— Task item —
Filter the data below, keeping only lines that contain "balance".

(Data extracted from a collection)
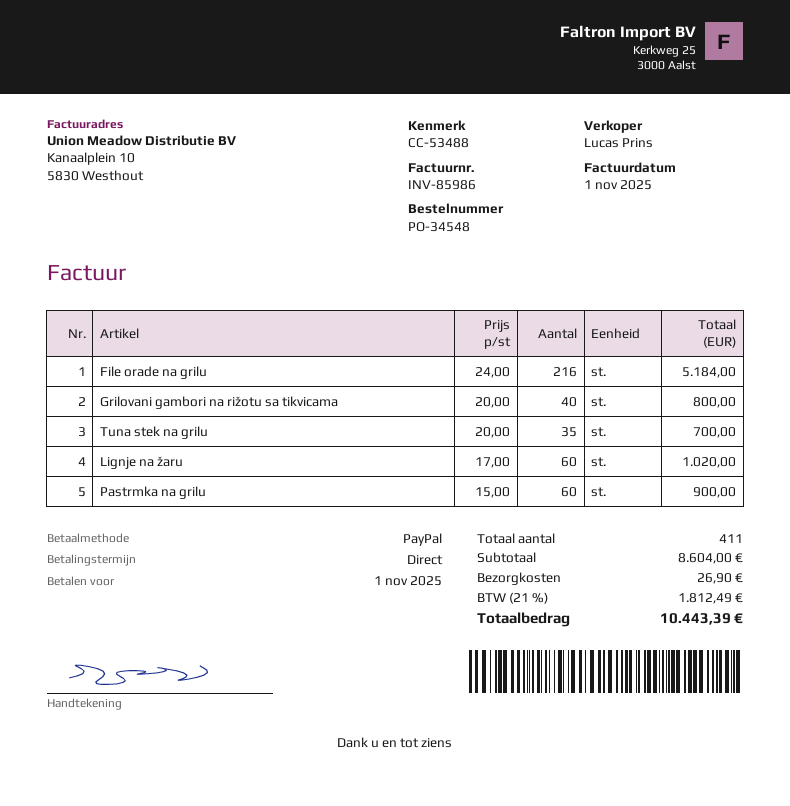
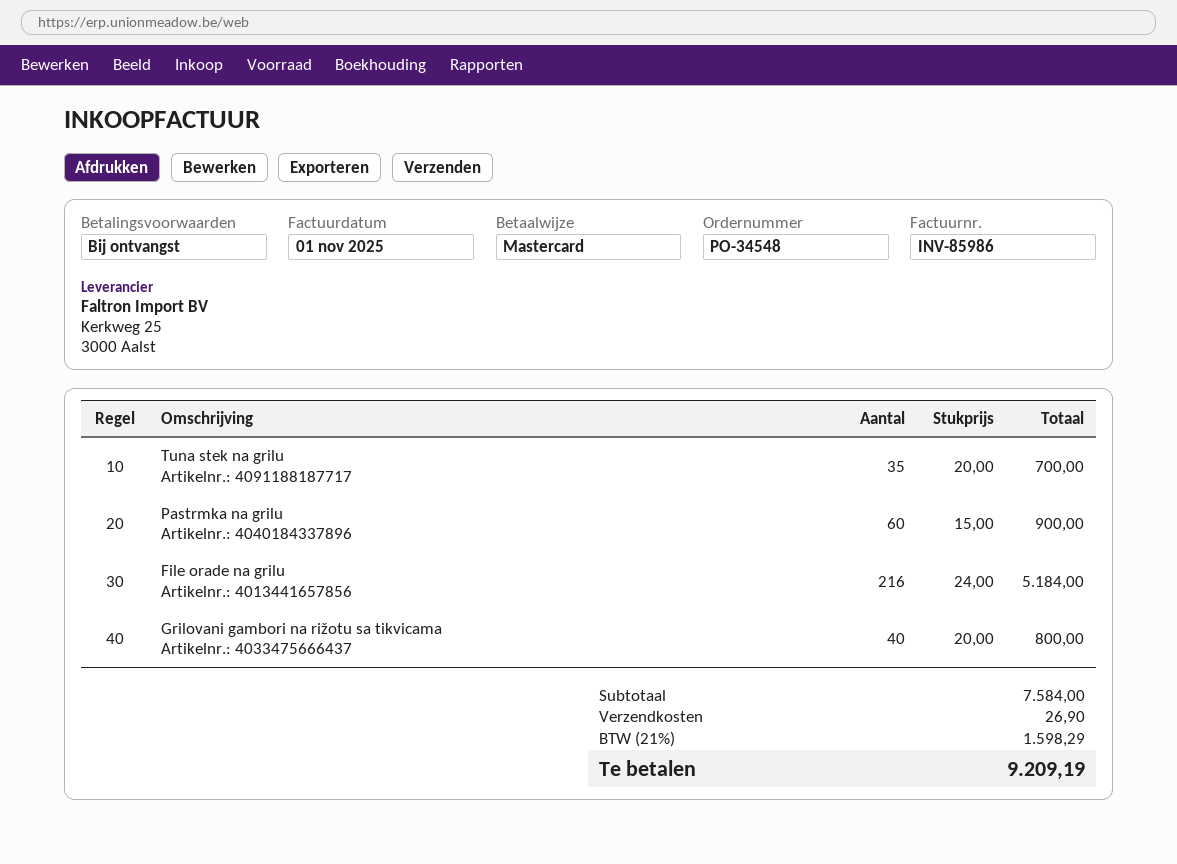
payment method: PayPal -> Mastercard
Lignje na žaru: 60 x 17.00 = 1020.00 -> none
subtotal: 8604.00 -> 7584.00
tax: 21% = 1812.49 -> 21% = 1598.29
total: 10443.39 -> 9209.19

...

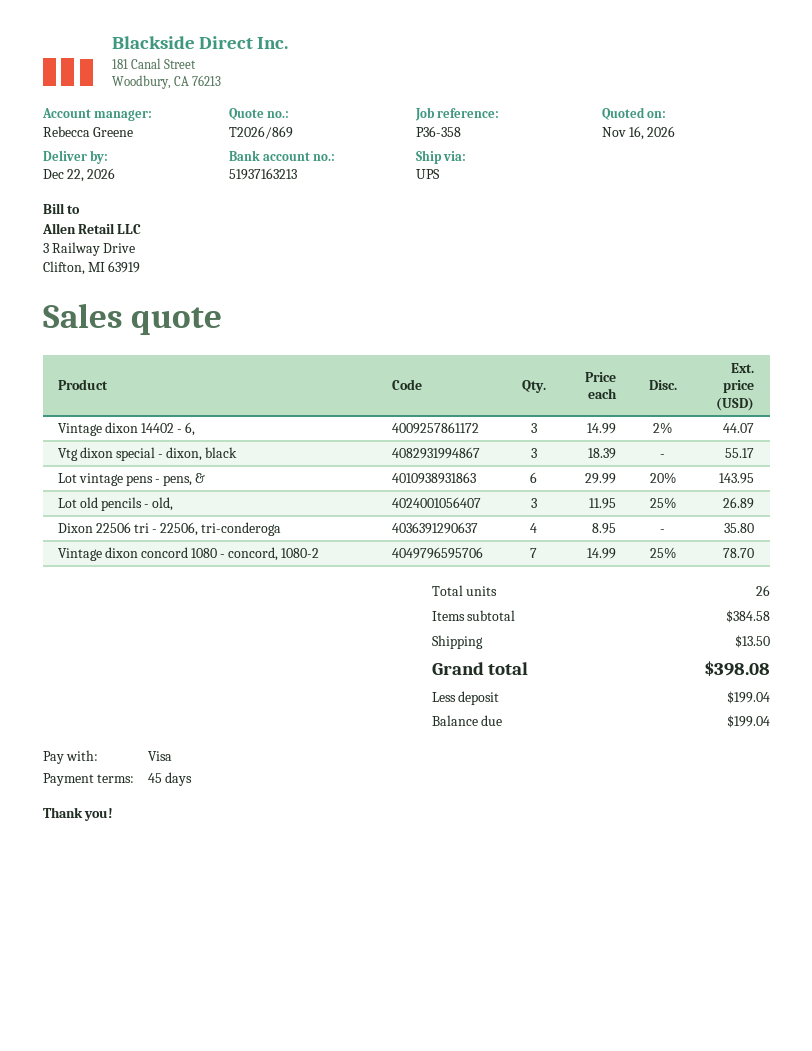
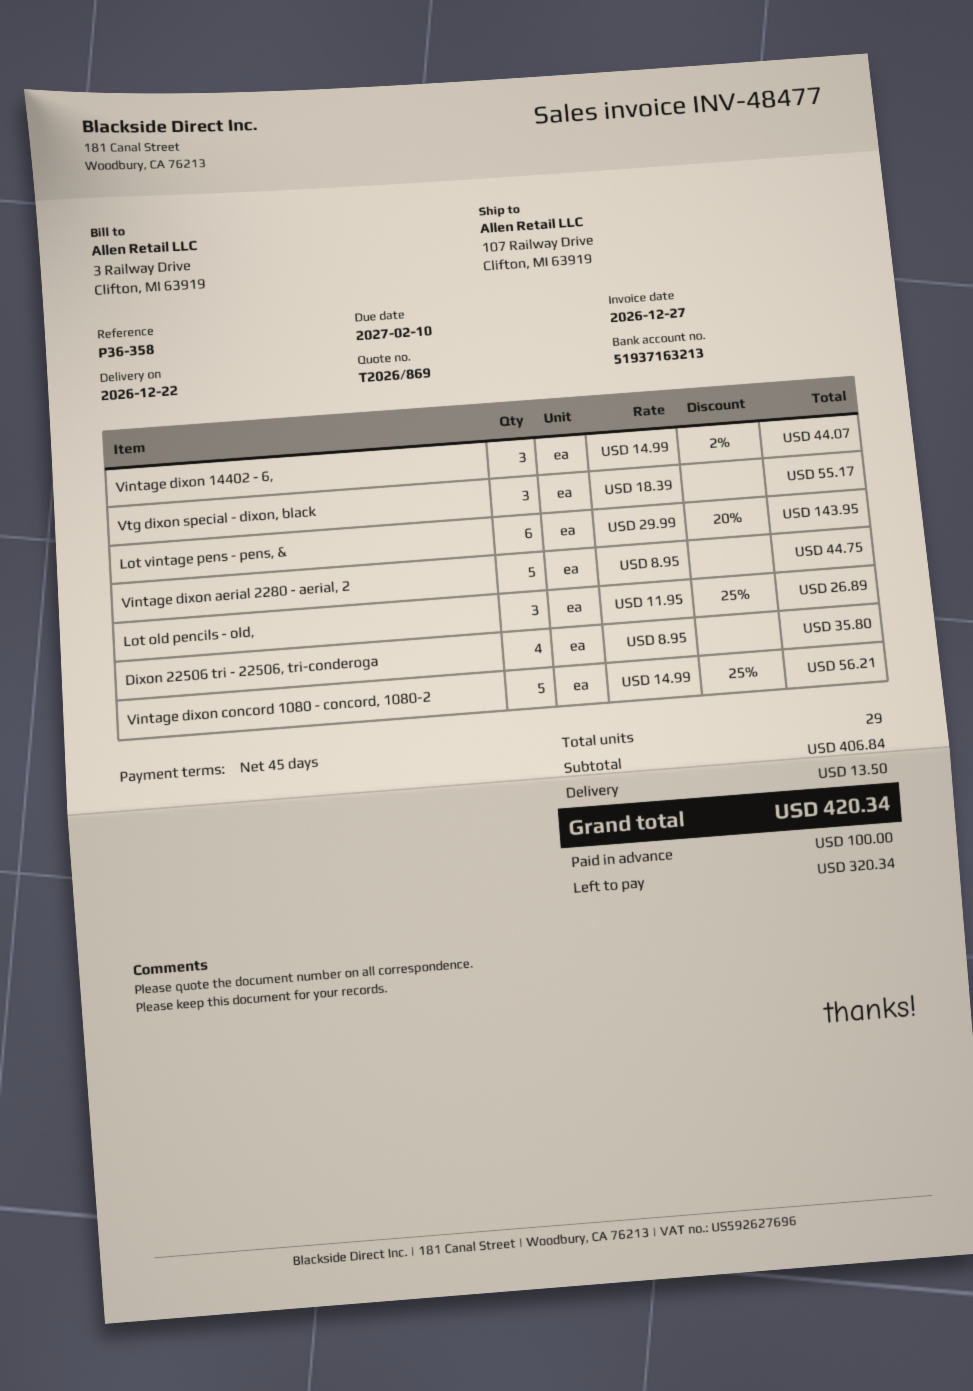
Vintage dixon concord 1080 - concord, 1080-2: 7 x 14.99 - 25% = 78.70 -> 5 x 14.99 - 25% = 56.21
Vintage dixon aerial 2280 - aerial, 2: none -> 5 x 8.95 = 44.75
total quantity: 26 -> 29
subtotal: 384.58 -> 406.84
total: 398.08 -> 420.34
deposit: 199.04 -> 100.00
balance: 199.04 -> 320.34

...

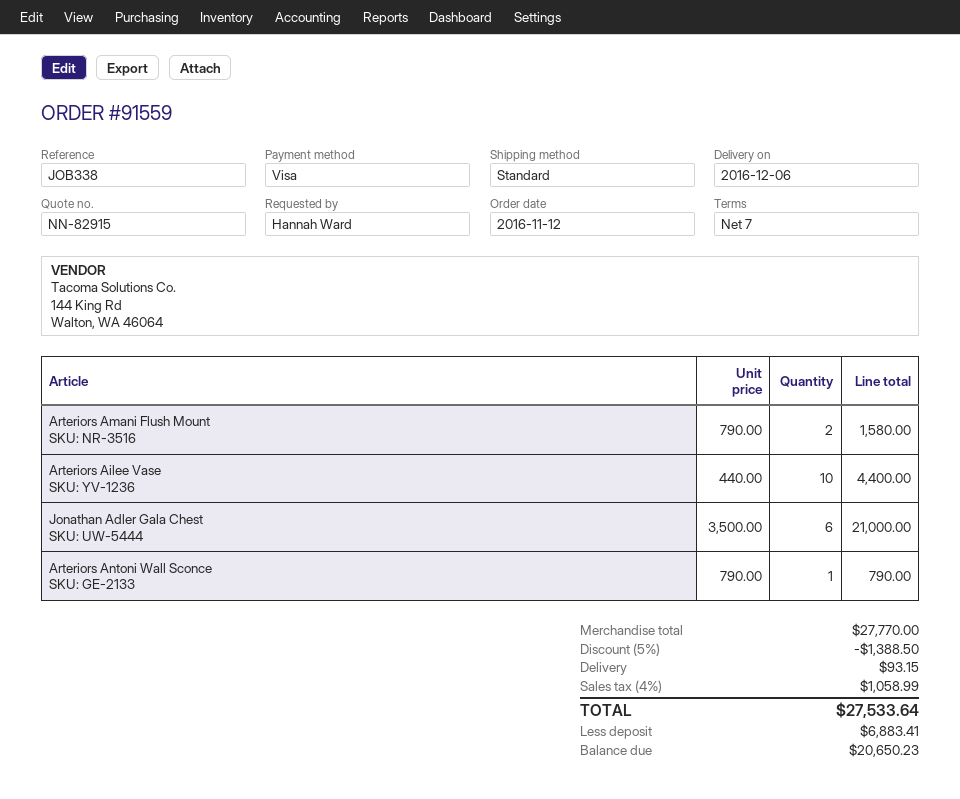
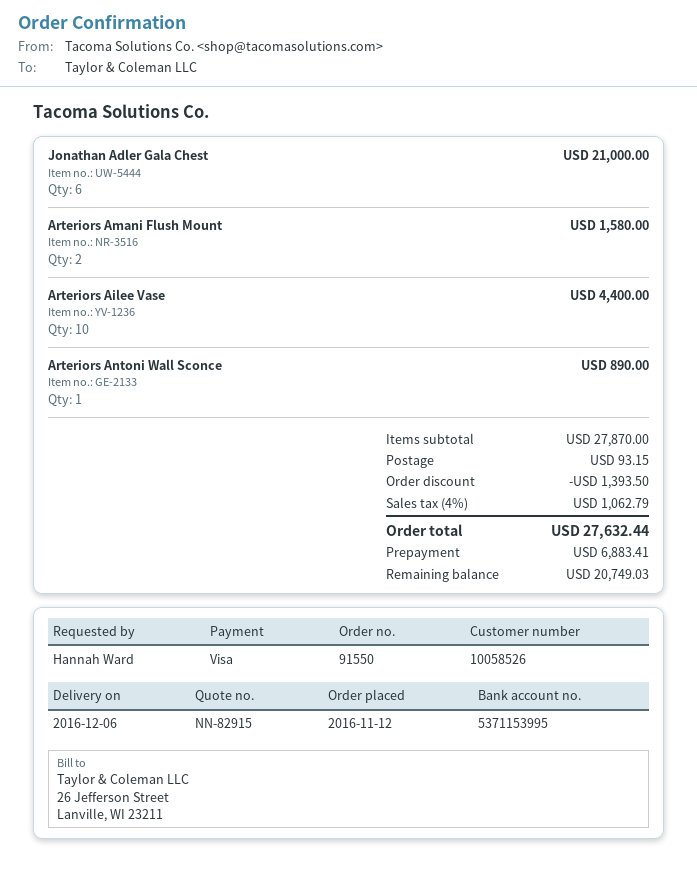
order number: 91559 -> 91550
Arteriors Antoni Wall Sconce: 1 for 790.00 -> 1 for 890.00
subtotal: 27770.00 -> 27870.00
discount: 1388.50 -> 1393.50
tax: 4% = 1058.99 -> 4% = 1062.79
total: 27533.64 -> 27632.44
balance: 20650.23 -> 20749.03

— The completed task —
balance: 199.04 -> 320.34
balance: 20650.23 -> 20749.03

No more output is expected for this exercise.